Enter the West Michigan Center for Arts and Technology, or WMCAT for short. DeVries learned about the center’s medical coding program and is currently enrolled, working her way toward a certification that will help her earn a good job.

In addition to medical coding, WMCAT offers pharmacy technician and medical billing programs as part of their adult career training. Located in downtown Grand Rapids, the center also hosts a diverse offering of after-school teen arts and technology programs, which draw students exclusively from Grand Rapids Public Schools.

Entering its tenth year, WMCAT is hosting its annual iBall, with the theme “A Decade of Opportunity”. The event takes place on Saturday, Feb. 21 at 6 p.m. at the J.W. Marriott in Grand Rapids. Tickets are $150 and support WMCAT programming. Blue Cross Blue Shield of Michigan is a sponsor of iBall.

Amy Knape, WMCAT Development and Communications Manager, said the center’s adult and teen programming may seem different on the surface, but they share a common goal. The mission of both is to create a culture of opportunity for people to make economic and social progress in their lives and community, she explained. It’s about empowerment and helping people change their life’s path for the better.

Making Meaningful Employment a Reality for Adult Learners

Members of the 2015 WMCAT Pharmacy Tech class.
Members of the 2015 WMCAT Pharmacy Tech class.

The pace of the adult programming is intense and accelerated. Students complete the coding certification program in nine months, including a six-week externship with a local employer. Three career training cohorts of 12 students each attend four days a week, six hours per day. DeVries is working through the third quarter of her program and expects to graduate in June. She’s struck by not only the quality of the education she’s receiving, but the general life support she’s received from WMCAT as well.

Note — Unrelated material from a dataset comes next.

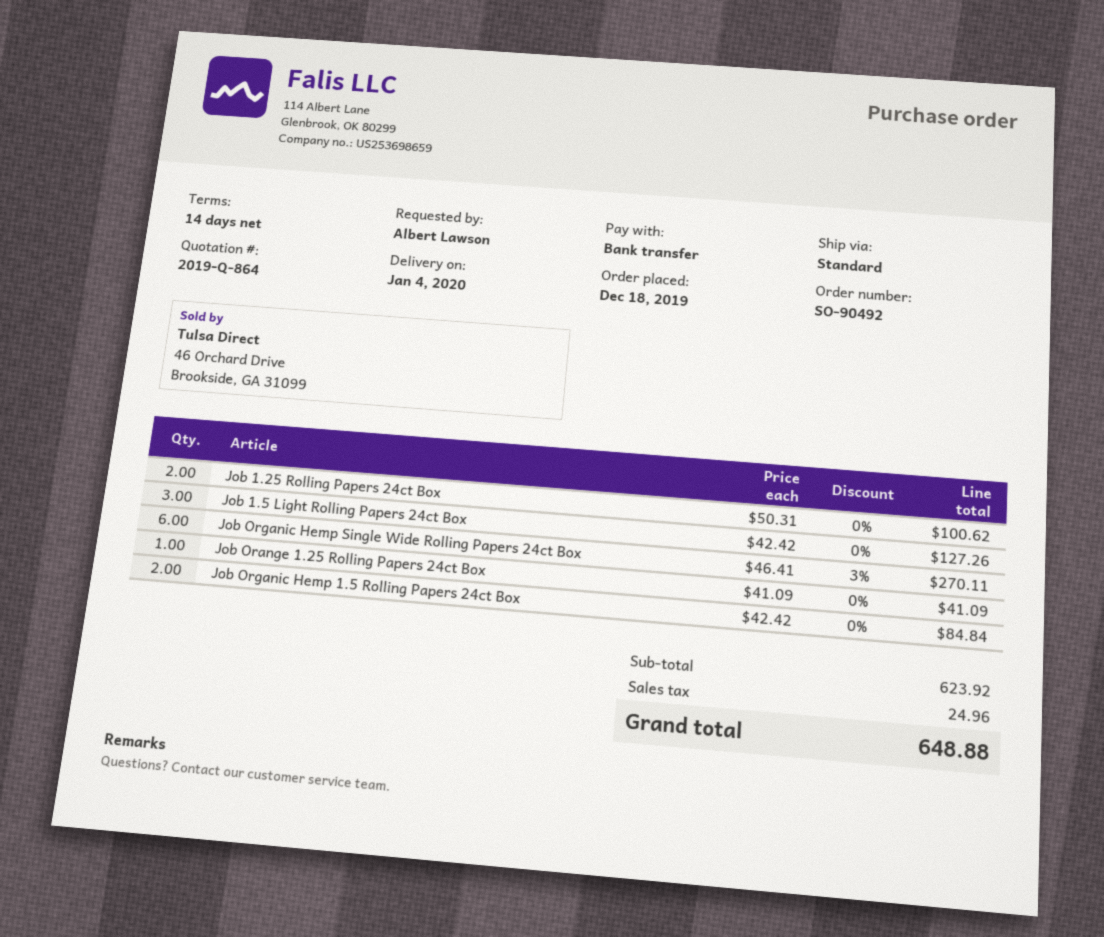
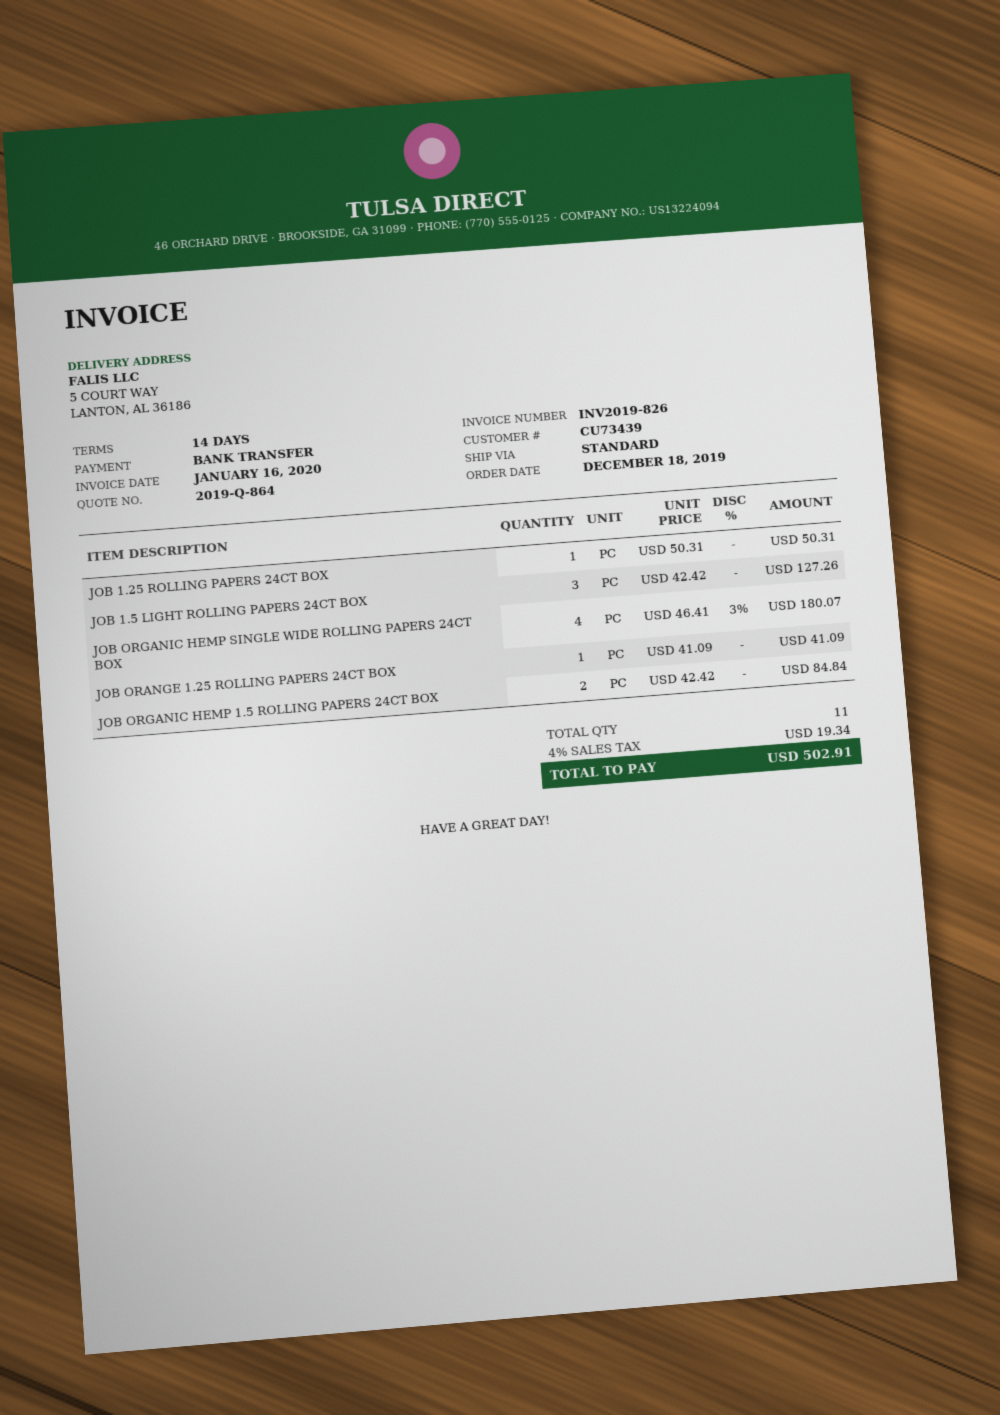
Job 1.25 Rolling Papers 24ct Box: 2 x 50.31 = 100.62 -> 1 x 50.31 = 50.31
Job Organic Hemp Single Wide Rolling Papers 24ct Box: 6 x 46.41 - 3% = 270.11 -> 4 x 46.41 - 3% = 180.07
tax: 24.96 -> 19.34
total: 648.88 -> 502.91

“You know whatever you do, they’ll be here to support you,” DeVries said.

Adult programs train students for careers that actually exist in the community, careers that pay a living wage, provide health benefits, and present opportunity for advancement. Tuition is free and all adults entering the program receive public assistance. The WMCAT staff works to address barriers students might face in trying to complete the program, such as transportation, housing, and child care. Through a partnership with the State of Michigan, a Department of Human Services case worker is on-site working exclusively with WMCAT students and their families.

Faculty and staff work closely with local employers to make sure their curriculum is truly preparing students for the working world. Knape said she’s heard anecdotally that many employers look to their graduates first when hiring. She thinks the small class sizes and caring atmosphere help students feel a sense of belonging and spur a desire to finish the program.

If students are willing to work hard, their outlook is bright. In 2014, 92 percent of enrolled adults completed their respective programs and of those, 79 percent were employed in six months or less.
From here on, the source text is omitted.